The book appears to be two stories, told in alternate chapters and set in different type.
One is the story of Ritwik Ghosh, a young man born in Calcutta around 1970. It begins with his childhood in an extended family. (No need to remember the many names and relationships - they soon disappear.) Ritwik's mother is an unbelievable sadistic disciplinarian; but both his parents die when he is 21. At the age of 23, he wins a scholarship to Oxford, and determines never to return to India. He regularly cottages in the public lavatories in Oxford; the descriptions of this activity are graphic and prolonged. When his student visa runs out, he stays in England illegally. He becomes the lodger and carer of an 86 year-old widow, Anne Cameron, who had once lived in India but was now living in Brixton. The descriptions of this lady - her mind often wandering, but at other times suddenly very lucid - are superb, as is the tender way in which Ritwick looks after her. But at times he also earns some money by doing back-breaking work during the day on fruit farms, exploited alongside other illegal immigrants, while on some evenings he rents himself out by cruising, dangerously, in the King's Cross area.

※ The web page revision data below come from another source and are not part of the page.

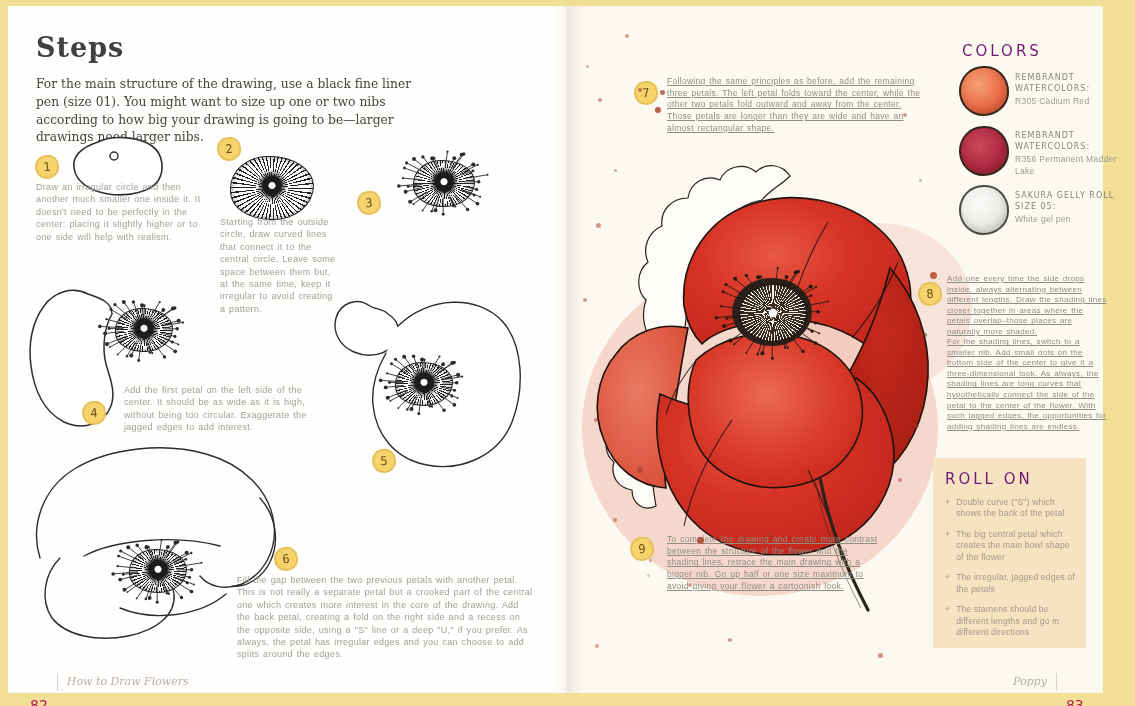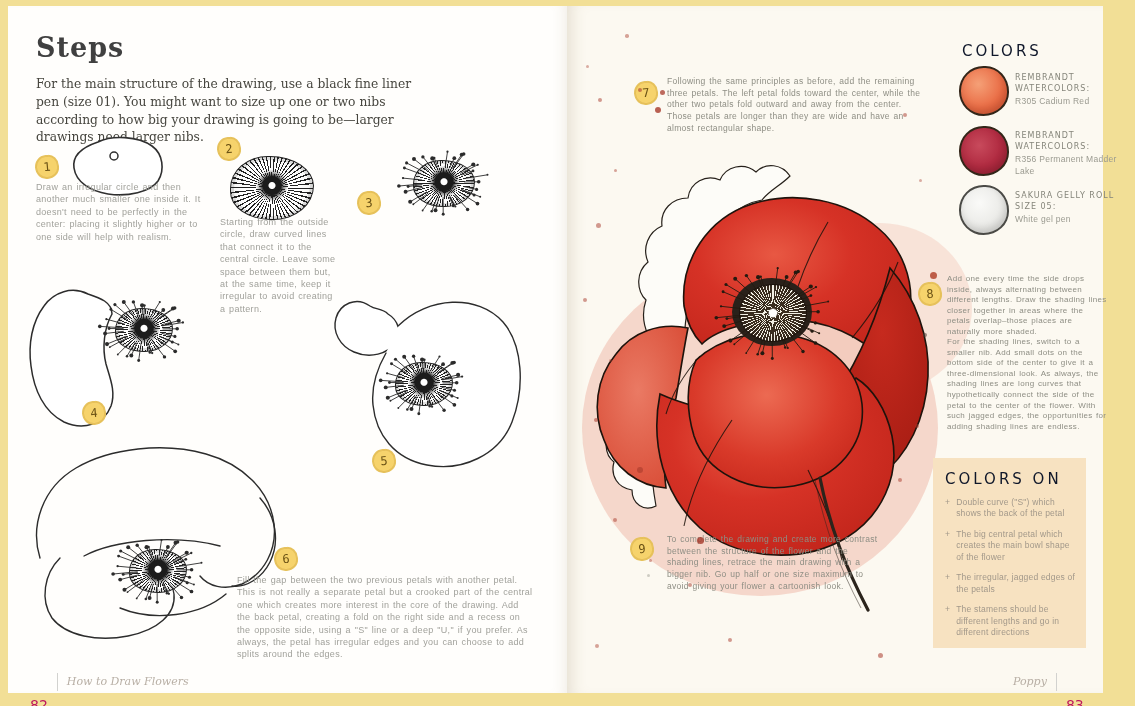--- a/index.html
+++ b/index.html
@@ -12,24 +12,24 @@
   .page-left{left:8px;width:559px;background:#fffefc;box-shadow:inset -12px 0 14px -10px rgba(120,100,60,.12);}
   .page-right{left:567px;width:536px;background:#fcf9f1;box-shadow:inset 14px 0 16px -10px rgba(120,100,60,.18);}
 
   
   .title{position:absolute;left:28px;top:26px;font-family:"DejaVu Serif","Liberation Serif",serif;
     font-weight:700;font-size:27px;letter-spacing:1px;color:#404040;}
   .intro{position:absolute;left:28px;top:70px;width:402px;font-family:"DejaVu Serif","Liberation Serif",serif;
     font-size:12.3px;line-height:1.45;color:#47463f;}
   .hand{font-family:"Liberation Sans",sans-serif;color:#a1a19b;font-size:9px;line-height:1.38;
     letter-spacing:.3px;word-spacing:1px;position:absolute;}
-  .hand-r{color:#8e8e84;}
+  .hand-r{color:#8e8e84;text-decoration:underline;}
   .caps{font-family:"DejaVu Sans",sans-serif;color:#85857a;letter-spacing:1px;line-height:1.4;
     font-size:8px;text-transform:uppercase;}
-  .panel-title{font-family:"DejaVu Sans",sans-serif;color:#0f172a;font-size:15px;letter-spacing:3px;}
+  .panel-title{font-family:"DejaVu Sans",sans-serif;color:#701a75;font-size:15px;letter-spacing:3px;}
 
   
   .badge{position:absolute;width:22px;height:22px;border-radius:50% 46% 54% 50%/52% 50% 48% 54%;
     background:#f6d36c;border:1.5px solid #bb913042;box-shadow:0 0 0 1px #c59a3555 inset;
     display:flex;align-items:center;justify-content:center;
     font-family:"DejaVu Sans Mono",monospace;font-size:12px;color:#6b5215;transform:rotate(-5deg);}
 
   
   .fig{position:absolute;}
   .fig svg{position:absolute;left:0;top:0;overflow:visible;}
@@ -227,20 +227,21 @@
         <circle cx="146.9" cy="24.5" r="1.96" fill="#2b2b2b"></circle>
         <line x1="135.6" y1="40.7" x2="152.7" y2="36.8" stroke="#2b2b2b" stroke-width="0.9"></line>
         <circle cx="152.7" cy="36.8" r="2.07" fill="#2b2b2b"></circle>
         <line x1="136.0" y1="41.9" x2="156.9" y2="38.5" stroke="#2b2b2b" stroke-width="0.9"></line>
         <circle cx="156.9" cy="38.5" r="1.15" fill="#2b2b2b"></circle>
       </svg>
   </div>
   <div class="badge" style="left:74px;top:395px;">
       <span>4</span>
     </div>
+  <div class="hand" style="left:116px;top:378px;width:190px;">Add the first petal on the left side of the center. It should be as wide as it is high, without being too circular. Exaggerate the jagged edges to add interest.</div>
 
   <div class="fig" style="left:318px;top:280px;width:198px;height:192px;">
     <svg width="198" height="192" viewBox="0 0 198 192">
       <path d="M44,20 C30,10 14,18 10,32 C6,46 14,60 28,66 C44,73 62,68 70,56 C76,46 72,34 62,28 C56,22 50,24 44,20 Z" fill="#fff" stroke="#2c2c2c" stroke-width="1.4"></path>
       <path d="M72,40 C102,10 152,8 177,36 C197,59 199,102 186,136 C173,169 136,186 101,179 C69,173 50,149 47,119 C45,99 52,81 60,67" fill="#fff" stroke="#2c2c2c" stroke-width="1.4" stroke-linecap="round"></path>
     </svg>
     <div class="burst" style="left:69px;top:76px;width:56px;height:42px;"></div>
     <svg width="198" height="192" viewBox="0 0 198 192">
         <line x1="116.5" y1="96.9" x2="130.7" y2="96.8" stroke="#2b2b2b" stroke-width="0.9"></line>
         <circle cx="130.7" cy="96.8" r="1.79" fill="#2b2b2b"></circle>
@@ -551,21 +552,21 @@
     <div style="margin-top:8px;">Add one every time the side drops inside, always alternating between different lengths. Draw the shading lines closer together in areas where the petals overlap–those places are naturally more shaded.</div>
     <div>For the shading lines, switch to a smaller nib. Add small dots on the bottom side of the center to give it a three-dimensional look. As always, the shading lines are long curves that hypothetically connect the side of the petal to the center of the flower. With such jagged edges, the opportunities for adding shading lines are endless.</div>
   </div>
 
   <div class="badge" style="left:63px;top:531px;">
       <span>9</span>
     </div>
   <div class="hand hand-r" style="left:100px;top:528px;width:215px;font-size:8.5px;">To complete the drawing and create more contrast between the structure of the flower and the shading lines, retrace the main drawing with a bigger nib. Go up half or one size maximum to avoid giving your flower a cartoonish look.</div>
 
   <div class="focus-box">
-    <div class="panel-title" style="font-size:15px;">COLORS ON</div>
+    <div class="panel-title" style="font-size:15px;">ROLL ON</div>
     <div class="focus-item">
       <span class="plus">+</span>
       <span>Double curve ("S") which shows the back of the petal</span>
     </div>
     <div class="focus-item">
       <span class="plus">+</span>
       <span>The big central petal which creates the main bowl shape of the flower</span>
     </div>
     <div class="focus-item">
       <span class="plus">+</span>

The other story is set in Bengal, mainly during the turbulent period between 1903 and 1905 when the British Raj was dividing the country between Western (mainly Hindu) and Eastern (mainly Muslim) Bengal, to the fury of the Hindus. The central character here is Maud Gilby, who is employed as "governess" (tutor) and companion to the wife of a Hindu landowner presiding over a largely Muslim village.
We are well into the second half of the book, on page 201, before we get a hint of what the link between these two stories might be - but that first suggestion is misleading; only later we gather from a couple of throwaway lines what the real link is. But at least I found here a possible explanation why the style of the second story is at times rather stodgy and lacks the brilliance of the first story.
There are occasional touches of surrealism in the novel - such as the appearance of brilliant oriental birds perched on a tree in a Brixton garden.
Mukherjee packs a lot of different stories into this his first novel, and though each of them is interesting in itself, I think they do not properly cohere. Many critics obviously think otherwise: the book was the winner of India's premier literary prize in 2009.